In 2000, I screened my first film, BeauteouS: Stephanie, for the first time at the Chicago International Film Festival. There it won the award for Best Student Documentary, and then screened at a handful of other film festivals. It felt like the most auspicious of beginnings to a film career.Though I keep churning out films, largely on my own dime, and enjoy screenings at film festivals and invited talks at colleges, I always have a nagging feeling that my films reach few people beyond the converted (i.e. queers, feminists, indie enthusiasts). How many people have seen my early short films? Perhaps 10,000 total? Why can't it be more?
Admittedly, I've had this imagined future for my films; people buy them regularly, they are re-released on DVD, picked up for collections on feminist filmmaking and the like. But the reality is, eleven years after BeauteouS: Stephanie was released, that hasn't happened. The older works might screen once a year and a kind friend might offer to buy a DVD now and then.
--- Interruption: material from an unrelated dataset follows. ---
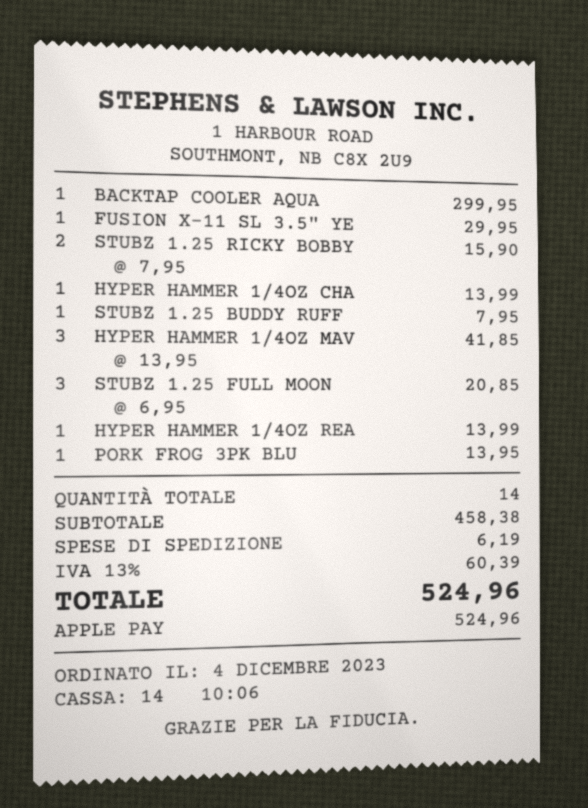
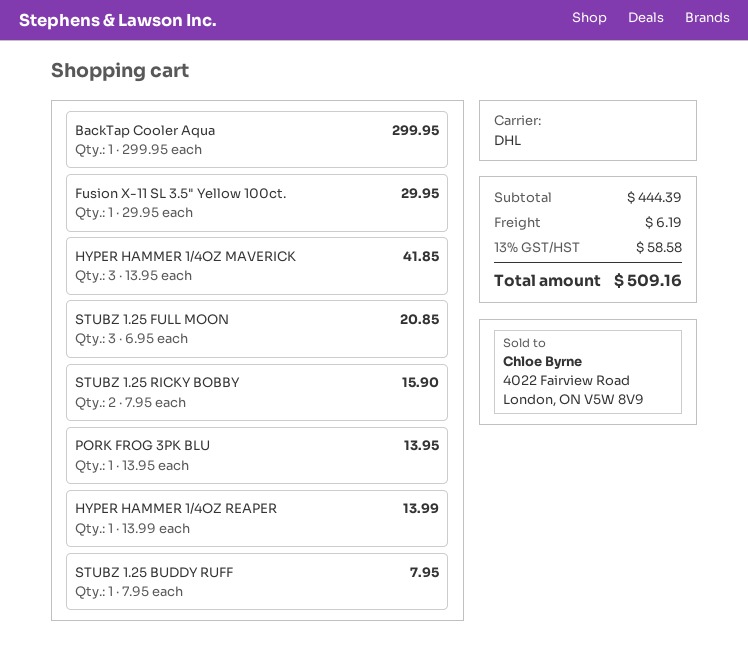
HYPER HAMMER 1/4OZ CHA: 1 x 13.99 = 13.99 -> none
subtotal: 458.38 -> 444.39
tax: 13% = 60.39 -> 13% = 58.58
total: 524.96 -> 509.16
But largely, the DVDs sit on my shelf and the films remain unwatched.
In this era of "put it online" there is an expectation that artists should post their work for free. I've struggled with this idea for years, actively pulling down copies of my films available from bit torrent sites when alerts pop up in the email inbox. I've whined, "I just wanted to break even on these films, not even make a profit!" The idea of putting it online signaled an end to that possibility.
But as the years tick by and the DVDs sit on the shelf, I realize no matter how much people want to see the film (thousands of such comments over the years) and how cheap they are ($30 for 4 movies) and how available I make them (pay pay button on a website) they remain unsold. Then I saw this brilliant film on Vimeo, up for the masses to enjoy (and 29,000 have) and I've reconsidered the whole thing. I'm the only one holding these films back and it's fine time to let that go. These films got me to a place where I could land teaching jobs, raise funds for Period and slowly, maybe in the course of 20 years through a great relationship with my distributor, break even on that film. BeauteouS has screened at over 100 film festivals around the world in 15 different countries. The fact that it didn't sell is just fine. It did something despite its imperfections. And for that, I'm proud.And so, I let go of BeauteouS and BeauteouS: Stephanie today, posting them on Vimeo. I'm holding onto two others, because they are very personal (i.e. I'm naked and on fire in one) Maybe, once more security comes, I'll release those films. But for now, if you want to see it, for fucks sake - buy it!